Microbiology > Microbial cell biology > Cell isolation and culture
Authors: Laura J. White
Laura J. WhiteAffiliation: Department of Biology and Microbiology, South Dakota State University, Brookings, USA
Bio-protocol author page: a2492
Volker S. Brözel
Volker S. BrözelAffiliation 1: Department of Biology and Microbiology, South Dakota State University, Brookings, USA
Affiliation 2: Department of Microbiology and Plant Pathology, University of Pretoria, Pretoria, South Africa
For correspondence: volker.brozel@sdstate.edu
Bio-protocol author page: a2493
 and Senthil Subramanian
Senthil SubramanianAffiliation 1: Department of Biology and Microbiology, South Dakota State University, Brookings, USA
Affiliation 2: Department of Plant Science, South Dakota State University, Brookings, USA
For correspondence: senthil.subramanian@sdstate.edu
Bio-protocol author page: a2494
Vol 5, Iss 16, 8/20/2015, 2604 views, 0 Q&A, How to cite
DOI: https://doi.org/10.21769/BioProtoc.1569

[Abstract] Rhizosphere bacterial communities have become a major focal point of research in recent years, especially regarding how they affect plants and vice versa (Philippot et al., 2013). Changes in microbial density and diversity within the rhizosphere occur in a spatial temporal manner. The soil zone closest to the plant roots has the most density and diversity of microbes (Clark, 1940). The lack of methods to consistently isolate rhizosphere samples in a spatially defined manner is a major bottleneck in rhizosphere microbiology. We hypothesized that microbes with increasing affinities to and distance from the plant root can be isolated using increasing strengths of physical disruption. Sonication is an excellent choice due to the ability to gently remove rhizosphere soil and bacterial biofilms without damaging plant roots (Doi T et al., 2007; Bulgarelli et al., 2012; Lundberg et al., 2012).
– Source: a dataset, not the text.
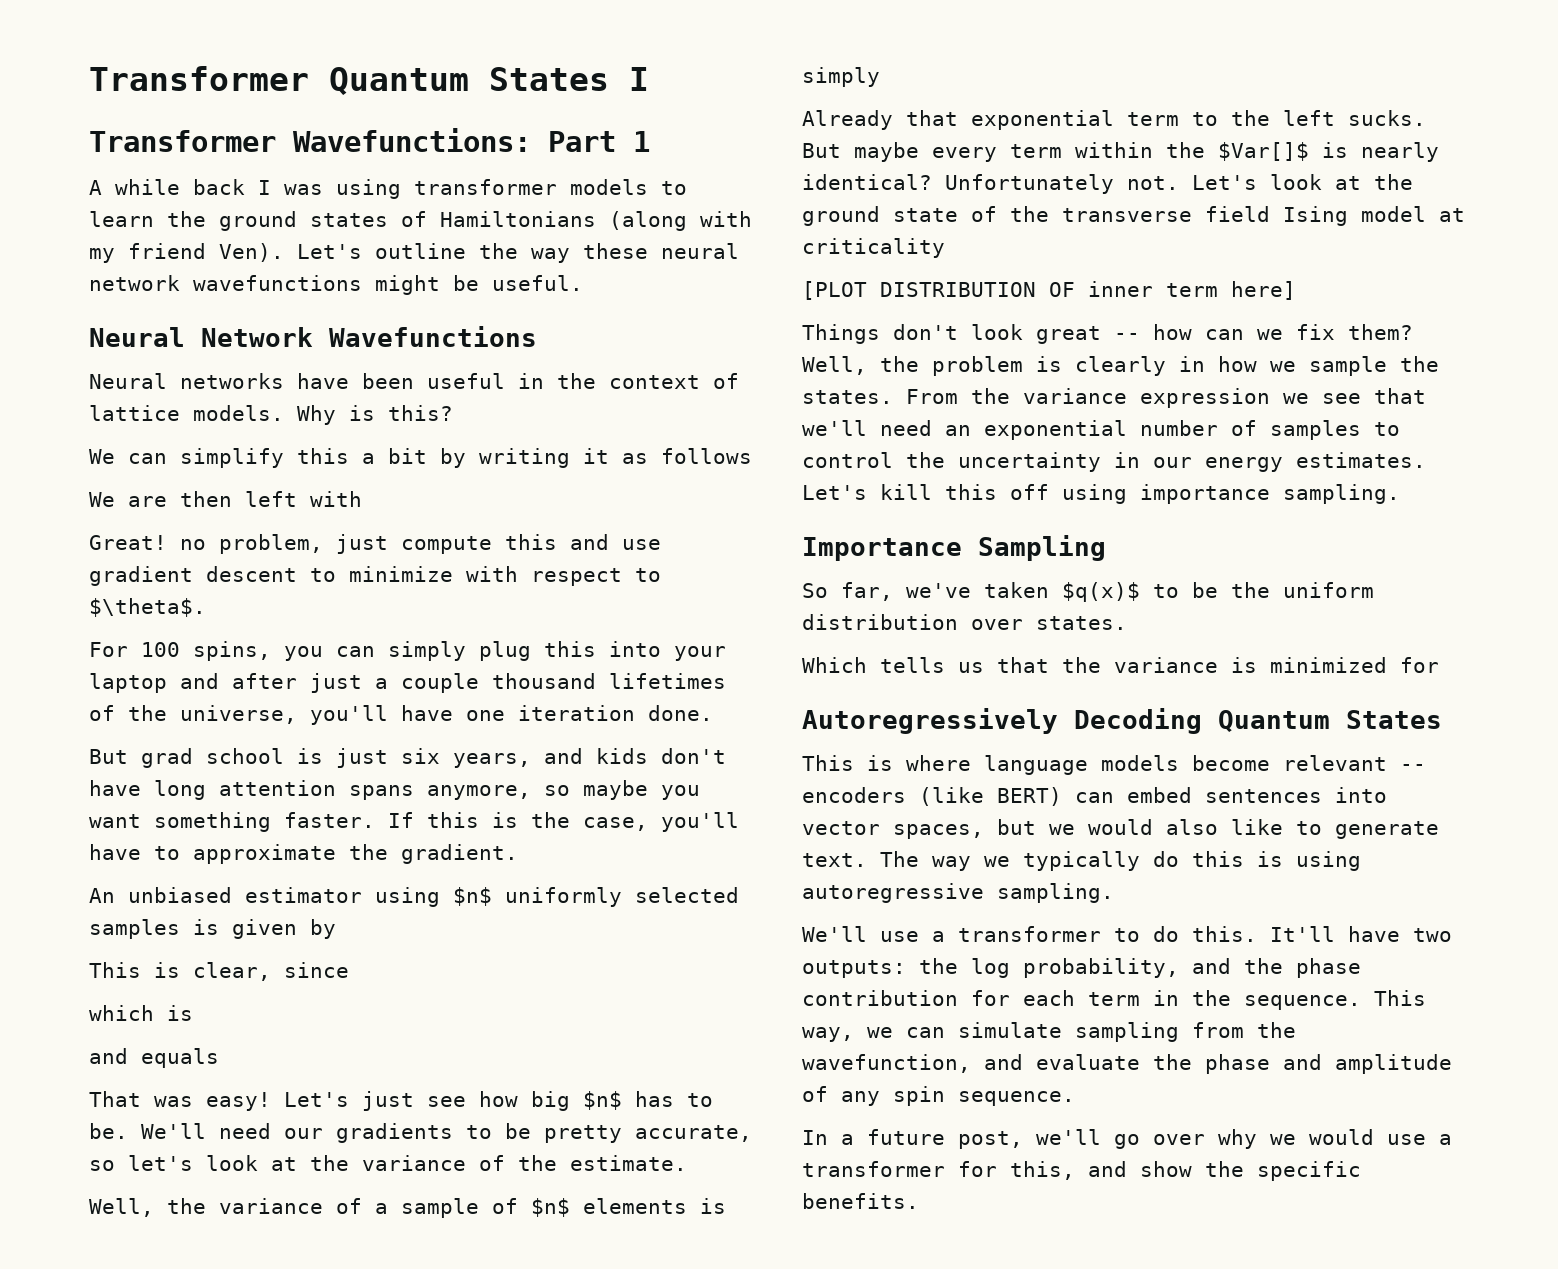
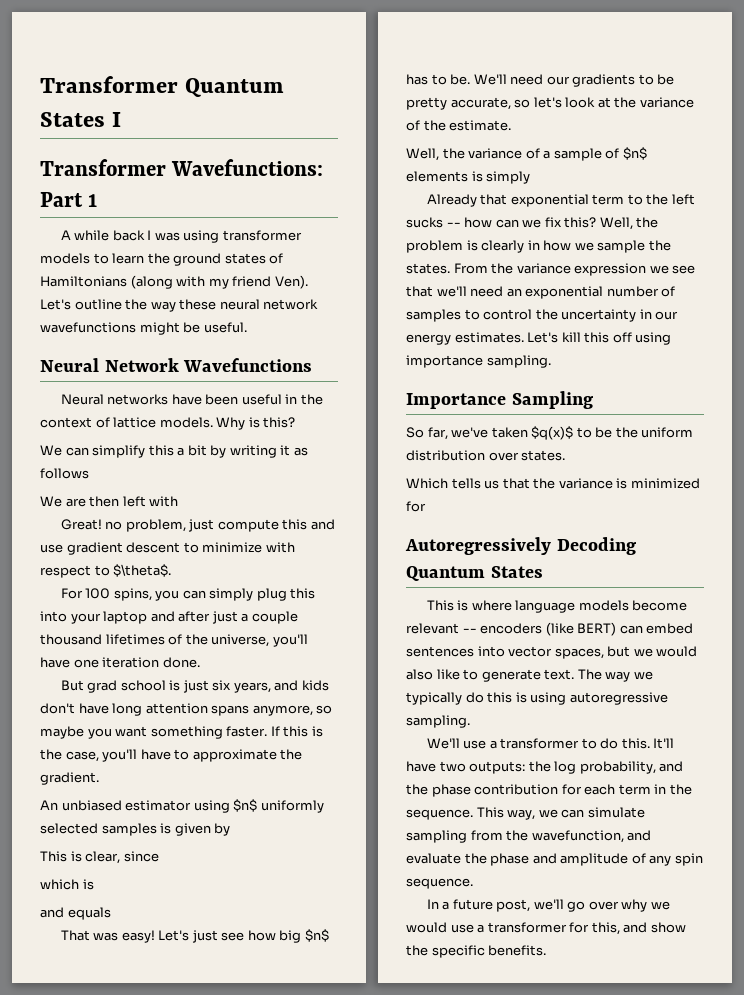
- Already that exponential term to the left sucks. But maybe every term within the $Var[]$ is nearly identical? Unfortunately not. Let's look at the ground state of the transverse field Ising model at criticality
- [PLOT DISTRIBUTION OF inner term here]
- Things don't look great -- how can we fix them?
+ Already that exponential term to the left sucks -- how can we fix this?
In addition, simply increasing the time of sonication can increase the amount of physical force. We used such an approach to consistently isolate microbial communities with different affinities to the soybean roots (White et al., 2014). This article describes the use of successive sonication to isolate distal, middle, and proximal soil from the rhizosphere of soybean roots.

Materials and Reagents

  1. Soybean seedlings (Glycine max) in the vegetative stage (~ V3 to V5 period)
  2. Soil with a history of soybean cultivation
  3. dH2O
  4. K2HPO4 (VWR International, catalog number: BDH0266-500 g)
  5. KH2PO4 (VWR International, catalog number: BDH0268-500 g)
  6. NaCl (Sigma-Aldrich, catalog number: S7653-1 kg)
  7. Tween-20 (Sigma-Aldrich, catalog number: P9416-100 ml)
  8. Phosphate buffered saline Tween 20 (PBST) (see Recipes)

Equipment

  1. Razor blade
  2. Tweezers
  3. 15 ml conical-bottom polypropylene centrifuge tubes (3 per sample) (VWR International, catalog number: 89039-670)
  4. 50 ml conical-bottom polypropylene centrifuge tubes (3 per sample) (VWR International, catalog number: 21008-940)
    Note: Needed if plant roots are too large for 15 ml centrifuge tubes.
  5. Styrofoam raft to suspend centrifuge tubes in sonicator (homemade)
  6. Sonicator (Input: 117 V-50-60HZ 1ϕ, Output: 70 W 42KHZ +/-6%) (Thermo Fisher Scientific, model: FS20)
  7. Centrifuge with a fixed angle rotor for 15 and 50 ml conical bottom tubes at 4 °C capable of at least 5,000 x g relative centrifugal force (120 V 12 A 60 Hz 1,300 W) (Example: Eppendorf, model: 5804R 15 amp version)

Procedure

  1. Either directly sow plant seeds or plant seedlings into soil of interest and allow seeds/seedlings to grow for desired amount of time (minimum of 1 week suggested for soybean plants).
    Notes:
    1. Although larger roots (ex. mature tree roots) are not recommended for this procedure, representative samples of the root system can be used depending on the research question.
    2. Amount of growth time depends on the research focus, for example the impact of a particular root exudate or the plant growth stage on the soil microbial community.
  2. Carefully remove plant seedlings by saturating the soil with dH2O or gently loosening the soil by hand to avoid damage to the roots.
    Note: Using an excessive amount of dH2O during saturation (i.e. resulting in a soil consistency thinner than mud) risks a loss of sample size and rhizosphere bacteria.
  3. Submerge the roots in a still pool of dH2O and gently shake the roots (as if painting a picture or dunking a teabag) to remove the larger soil particles. Skip this step if plant seedlings were removed by soil saturation in the previous step. See Figure 1 for example of soybean roots before and after the removal of large soil particles.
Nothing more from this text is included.